HOW TO COMPLETE THIS TASK: Copy the listing exactly, leaving out every picture.

----

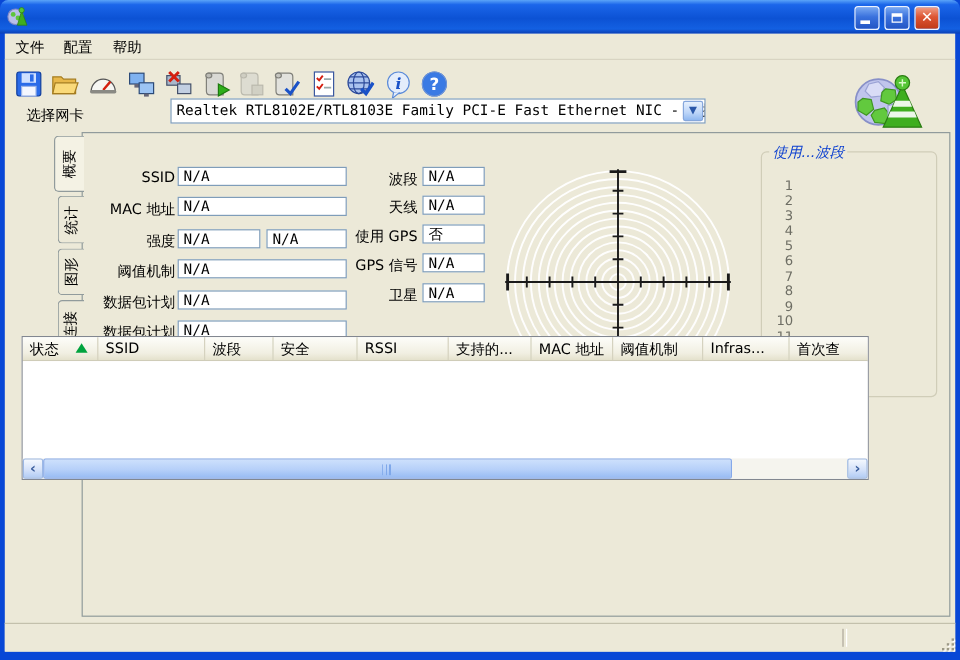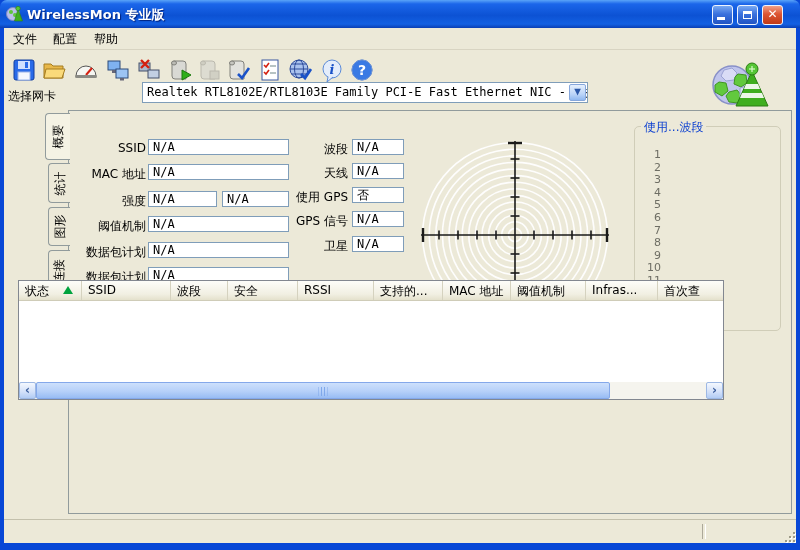--- a/index.html
+++ b/index.html
@@ -27,21 +27,21 @@
     color:#fff;text-align:center;line-height:17px;font-weight:bold;font-size:12px;
   }
   .winbtn.close{background:linear-gradient(180deg,#f0a088 0%,#dd5533 45%,#c03a18 100%);}
   .minglyph{position:absolute;left:4px;bottom:4px;width:8px;height:3px;background:#fff;}
   .maxglyph{position:absolute;left:5px;top:5px;width:9px;height:8px;border:1px solid #fff;border-top:3px solid #fff;box-sizing:border-box;}
   
   .client{left:4px;top:28px;width:792px;height:515px;background:#ece9d8;}
   .menu-item{top:2px;height:18px;line-height:18px;padding:0 7px;}
   .menubar-sep{left:0;top:21px;width:792px;height:1px;background:#d8d4c2;}
   .tbicon{top:28px;width:28px;height:28px;display:flex;align-items:center;justify-content:center;}
-  .nic-label{left:4px;top:60px;}
+  .nic-label{left:18px;top:60px;}
   .combo{
     left:138px;top:54px;width:446px;height:21px;background:#fff;
     border:1px solid #7f9db9;box-sizing:border-box;overflow:hidden;white-space:nowrap;
     font-family:"DejaVu Sans Mono",monospace;font-size:12px;line-height:19px;padding-left:4px;
   }
   .combo-btn{
     right:1px;top:1px;width:17px;height:17px;position:absolute;
     background:linear-gradient(180deg,#e6f0fd 0%,#bcd5f8 60%,#90b8f0 100%);
     border:1px solid #86a7dc;border-radius:2px;box-sizing:border-box;
     color:#2a57a8;text-align:center;line-height:14px;font-size:11px;font-weight:bold;
@@ -65,21 +65,21 @@
     font-family:"DejaVu Sans Mono",monospace;font-size:12px;line-height:13px;padding:1px 4px;
     white-space:nowrap;overflow:hidden;
   }
   
   .groupbox{
     left:630px;top:98px;width:147px;height:205px;
     border:1px solid #d0cdb8;border-radius:5px;box-sizing:border-box;
   }
   .groupbox-title{
     position:absolute;left:6px;top:-8px;background:#ece9d8;padding:0 3px;
-    color:#0b3fd0;font-size:12px;white-space:nowrap;
+    color:#0b3fd0;font-size:12px;white-space:nowrap;font-style:italic;
   }
   .chan{width:22px;text-align:right;font-size:11px;line-height:12.6px;color:#6e6e64;}
   
   .grid{left:14px;top:252px;width:706px;height:120px;background:#fff;border:1px solid #828790;box-sizing:border-box;}
   .gridhead{display:flex;height:19px;background:linear-gradient(180deg,#fdfdf9 0%,#f1efe2 70%,#e4e1cc 100%);border-bottom:1px solid #cfccb8;justify-content:center;}
   .hcell{
     border-right:1px solid #d5d2bf;box-sizing:border-box;padding:2px 0 0 6px;
     font-size:12px;white-space:nowrap;overflow:hidden;position:relative;
   }
   .sort-up{
@@ -117,21 +117,20 @@
 <div class="abs titlebar">
   <span class="abs" style="left:6px;top:5px;">
     <svg width="18" height="18" viewBox="0 0 18 18">
       <circle cx="7" cy="9" r="6.5" fill="#b9bfe9" stroke="#7e88c6"></circle>
       <circle cx="5" cy="7" r="2" fill="#5ec53a"></circle>
         <circle cx="9" cy="10" r="2" fill="#5ec53a"></circle>
       <polygon points="12,4 16.5,16 8.5,16" fill="#3fae1f" stroke="#2a7d12" stroke-width="0.6"></polygon>
       <circle cx="12" cy="3.5" r="2.2" fill="#55c535" stroke="#2a7d12" stroke-width="0.6"></circle>
     </svg>
   </span>
-  <div class="abs title-text">WirelessMon 专业版</div>
   <div class="abs winbtn" style="left:712px;">
       <span class="minglyph"></span>
     </div>
   <div class="abs winbtn" style="left:737px;">
       <span class="maxglyph"></span>
     </div>
   <div class="abs winbtn close" style="left:762px;"><span>✕</span></div>
 </div>
 
 <div class="abs client">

----

ANSWER FOR THE TASK:
--- a/index.html
+++ b/index.html
@@ -27,21 +27,21 @@
     color:#fff;text-align:center;line-height:17px;font-weight:bold;font-size:12px;
   }
   .winbtn.close{background:linear-gradient(180deg,#f0a088 0%,#dd5533 45%,#c03a18 100%);}
   .minglyph{position:absolute;left:4px;bottom:4px;width:8px;height:3px;background:#fff;}
   .maxglyph{position:absolute;left:5px;top:5px;width:9px;height:8px;border:1px solid #fff;border-top:3px solid #fff;box-sizing:border-box;}
   
   .client{left:4px;top:28px;width:792px;height:515px;background:#ece9d8;}
   .menu-item{top:2px;height:18px;line-height:18px;padding:0 7px;}
   .menubar-sep{left:0;top:21px;width:792px;height:1px;background:#d8d4c2;}
   .tbicon{top:28px;width:28px;height:28px;display:flex;align-items:center;justify-content:center;}
-  .nic-label{left:4px;top:60px;}
+  .nic-label{left:18px;top:60px;}
   .combo{
     left:138px;top:54px;width:446px;height:21px;background:#fff;
     border:1px solid #7f9db9;box-sizing:border-box;overflow:hidden;white-space:nowrap;
     font-family:"DejaVu Sans Mono",monospace;font-size:12px;line-height:19px;padding-left:4px;
   }
   .combo-btn{
     right:1px;top:1px;width:17px;height:17px;position:absolute;
     background:linear-gradient(180deg,#e6f0fd 0%,#bcd5f8 60%,#90b8f0 100%);
     border:1px solid #86a7dc;border-radius:2px;box-sizing:border-box;
     color:#2a57a8;text-align:center;line-height:14px;font-size:11px;font-weight:bold;
@@ -65,21 +65,21 @@
     font-family:"DejaVu Sans Mono",monospace;font-size:12px;line-height:13px;padding:1px 4px;
     white-space:nowrap;overflow:hidden;
   }
   
   .groupbox{
     left:630px;top:98px;width:147px;height:205px;
     border:1px solid #d0cdb8;border-radius:5px;box-sizing:border-box;
   }
   .groupbox-title{
     position:absolute;left:6px;top:-8px;background:#ece9d8;padding:0 3px;
-    color:#0b3fd0;font-size:12px;white-space:nowrap;
+    color:#0b3fd0;font-size:12px;white-space:nowrap;font-style:italic;
   }
   .chan{width:22px;text-align:right;font-size:11px;line-height:12.6px;color:#6e6e64;}
   
   .grid{left:14px;top:252px;width:706px;height:120px;background:#fff;border:1px solid #828790;box-sizing:border-box;}
   .gridhead{display:flex;height:19px;background:linear-gradient(180deg,#fdfdf9 0%,#f1efe2 70%,#e4e1cc 100%);border-bottom:1px solid #cfccb8;justify-content:center;}
   .hcell{
     border-right:1px solid #d5d2bf;box-sizing:border-box;padding:2px 0 0 6px;
     font-size:12px;white-space:nowrap;overflow:hidden;position:relative;
   }
   .sort-up{
@@ -117,21 +117,20 @@
 <div class="abs titlebar">
   <span class="abs" style="left:6px;top:5px;">
     <svg width="18" height="18" viewBox="0 0 18 18">
       <circle cx="7" cy="9" r="6.5" fill="#b9bfe9" stroke="#7e88c6"></circle>
       <circle cx="5" cy="7" r="2" fill="#5ec53a"></circle>
         <circle cx="9" cy="10" r="2" fill="#5ec53a"></circle>
       <polygon points="12,4 16.5,16 8.5,16" fill="#3fae1f" stroke="#2a7d12" stroke-width="0.6"></polygon>
       <circle cx="12" cy="3.5" r="2.2" fill="#55c535" stroke="#2a7d12" stroke-width="0.6"></circle>
     </svg>
   </span>
-  <div class="abs title-text">WirelessMon 专业版</div>
   <div class="abs winbtn" style="left:712px;">
       <span class="minglyph"></span>
     </div>
   <div class="abs winbtn" style="left:737px;">
       <span class="maxglyph"></span>
     </div>
   <div class="abs winbtn close" style="left:762px;"><span>✕</span></div>
 </div>
 
 <div class="abs client">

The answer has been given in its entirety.